Martin Furia: “It was very easy, actually. You know, the transition felt like, okay, you have a little more responsibility, of course, because you are in a band with a 40 year trajectory, and you are playing the guitar in the place of one of the founding members. It was no joke. But, it was very easy in the band. I knew the guys so well, I worked with the band for so long. It's been six years and I was soundtech and tour manager and the tour manager is like you are talking all the time with the band. You get used with everything, you know? So it was great, actually.
“The transition was great and to start to play and to see that the fans were super supportive and they welcomed me, it was just killer. I cannot think of anything going smoother than that, you know? It was really super smooth. Of course, I had some concerns, let's say. But I was invited by the band. The band gave me the support. They like how I play, so I say I have nothing to worry about. The fans, eventually they will get used to it, because as a fan also I know that the change of lineups, you know, these kinds of things suck. But as a fan of the band, I actually like my favorite bands to go on, to keep rising and to exist. So I think that in the end that the people that like Destruction, Destruction fans want that we keep releasing records.

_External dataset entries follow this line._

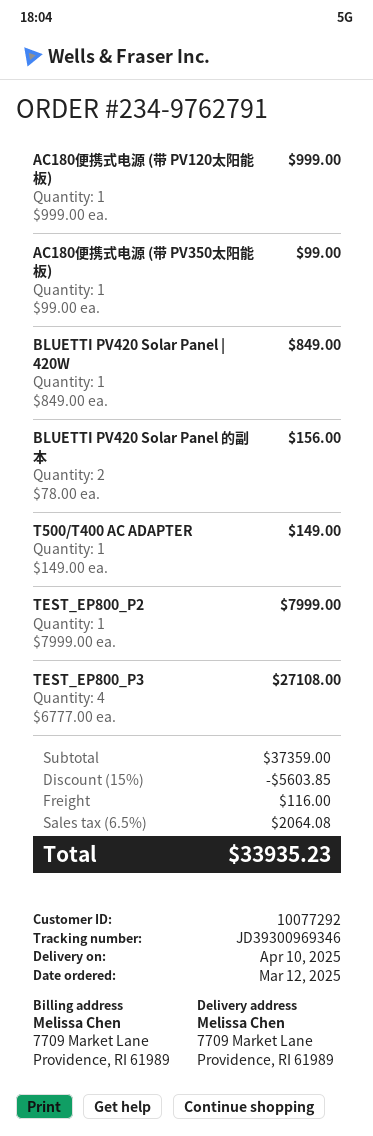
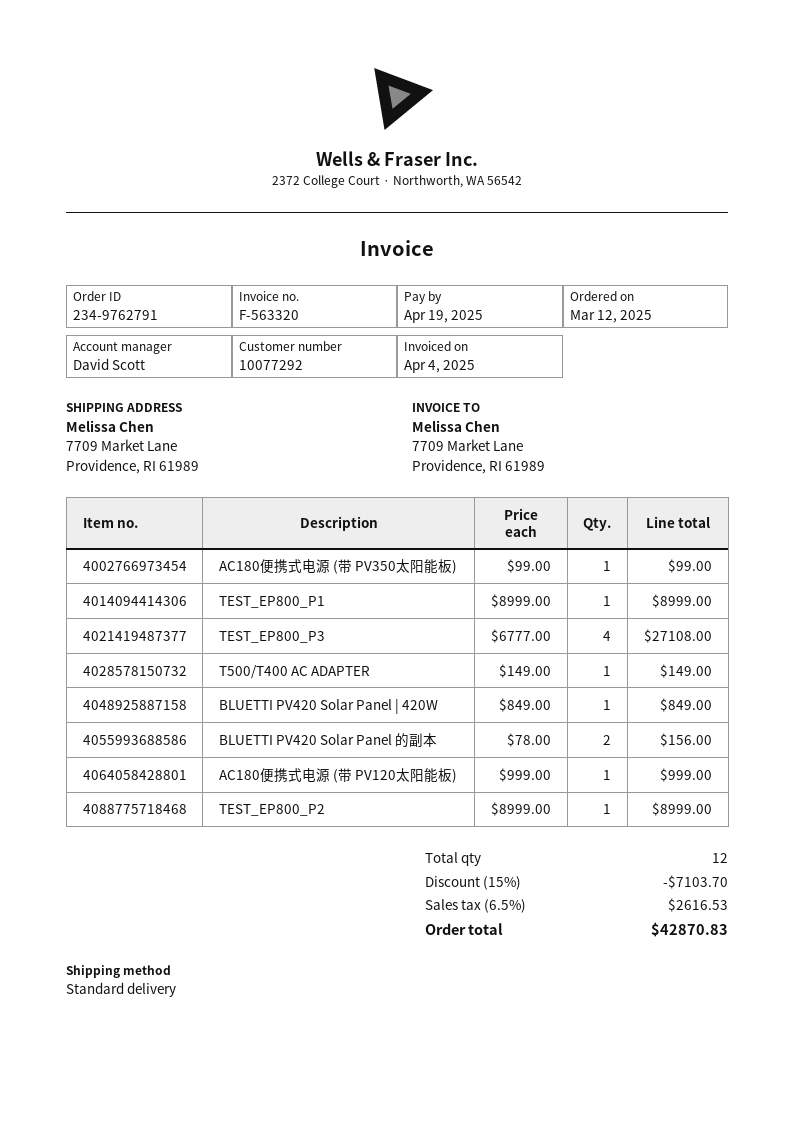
TEST_EP800_P2: 1 x 7999.00 = 7999.00 -> 1 x 8999.00 = 8999.00
TEST_EP800_P1: none -> 1 x 8999.00 = 8999.00
discount: 15% = 5603.85 -> 15% = 7103.70
shipping: 116.00 -> none
tax: 6.5% = 2064.08 -> 6.5% = 2616.53
total: 33935.23 -> 42870.83

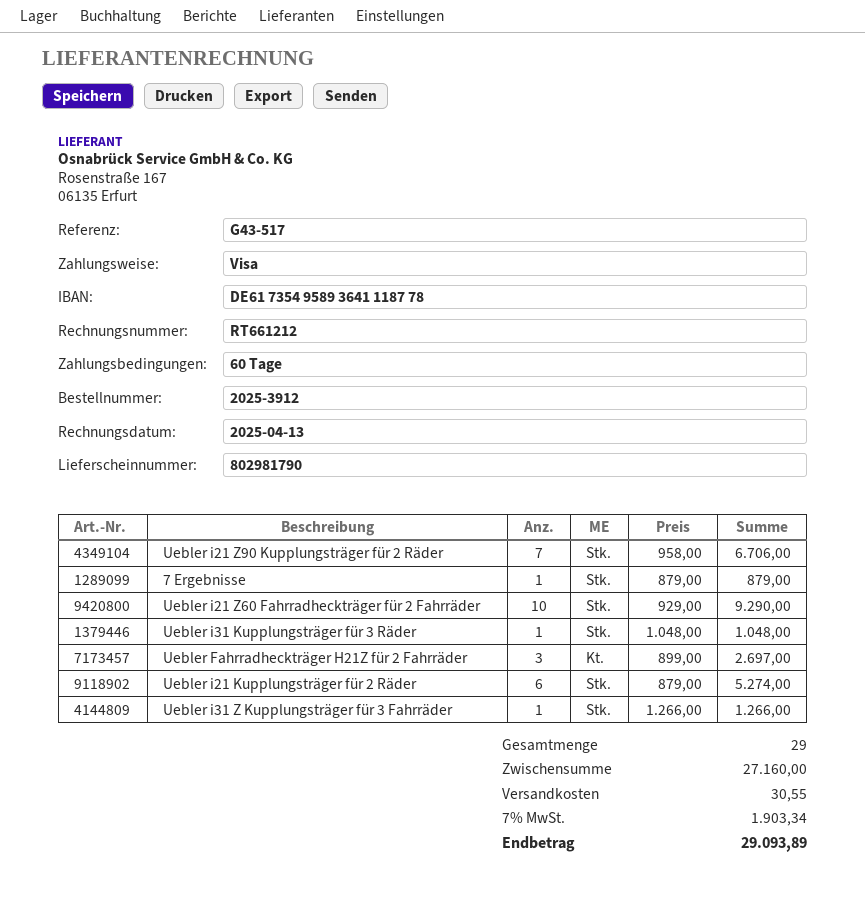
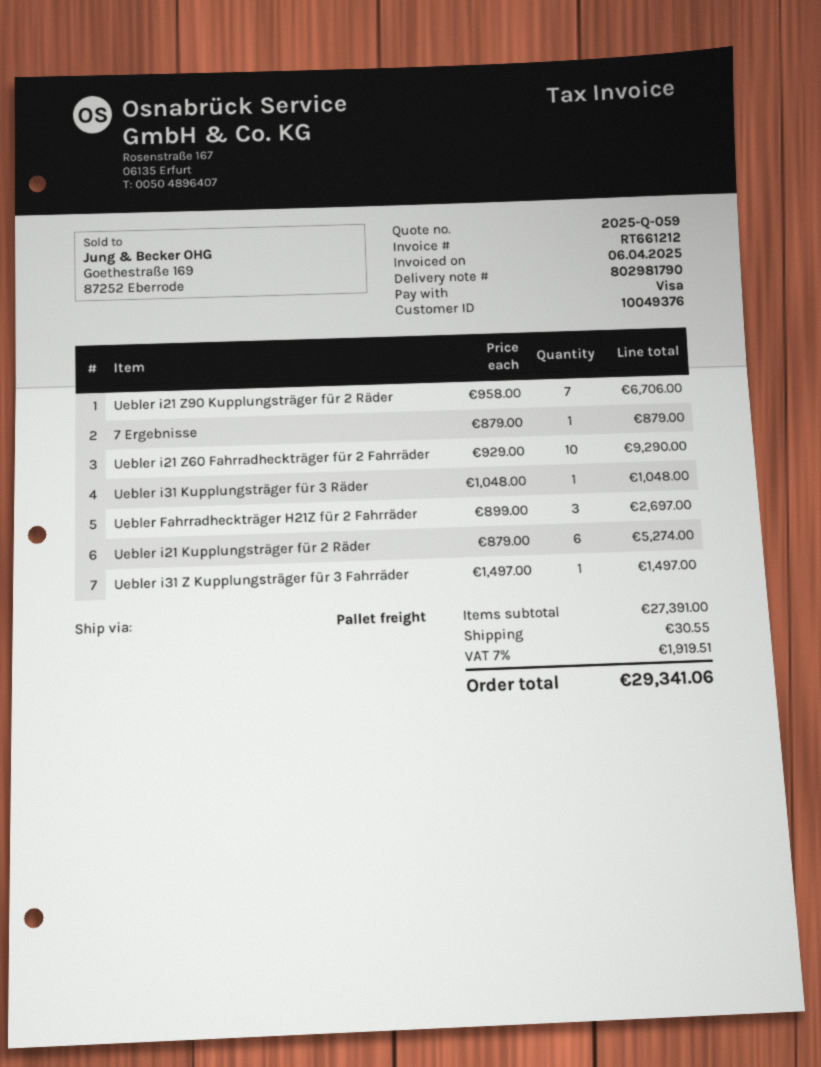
invoice date: 2025-04-13 -> 2025-04-06
Uebler i31 Z Kupplungsträger für 3 Fahrräder: 1 x 1266.00 = 1266.00 -> 1 x 1497.00 = 1497.00
subtotal: 27160.00 -> 27391.00
tax: 7% = 1903.34 -> 7% = 1919.51
total: 29093.89 -> 29341.06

“Diabolical was a great record, it was a great expectation, so everything helped to make it a very smooth transition. You know, we all miss Mike, but it was his decision in the end and you have to respect that. You have to respect that he wants to do something else. You have to respect the will of the band to go on. Respect is the base of it all.”
BraveWords: It’s crazy that 2022 marked 40 years of Destruction. It feels to me like Destruction is a band that's always been one of the gems of thrash metal, and they've been releasing albums that are still so relevant today. And to look at it with the lens of 40 years is pretty mind blowing. And I know for you as both a fan and now a member of the band and getting to work with these guys, 40 years of history is something to tip your hat to.
Martin Furia: “It's fucking crazy, man. And when you go on stage and you have Schmier there at your side singing and Randy, a Canadian also, these guys have such a history, and they have it so in the pocket. You learn so much, you have to be there. And it made me a much better musician, but you go on stage and to see Schmier doing this for 40 years you say fuck man! He really got this shit down and how he manages the whole aspects of the show, you learn a lot from that stuff.
“You see the 40 years, definitely. And you know where you see the fucking 40 years? When you have to do a setlist brother! With all of these records and you got to put 40 years of career in one hour and a half, something like that, that's fucking tough. That's very difficult when you have to play 45 minutes in a festival or something like that. You always leave a lot of the favorite songs of the audience out because it's impossible to put 17 records in one hour.”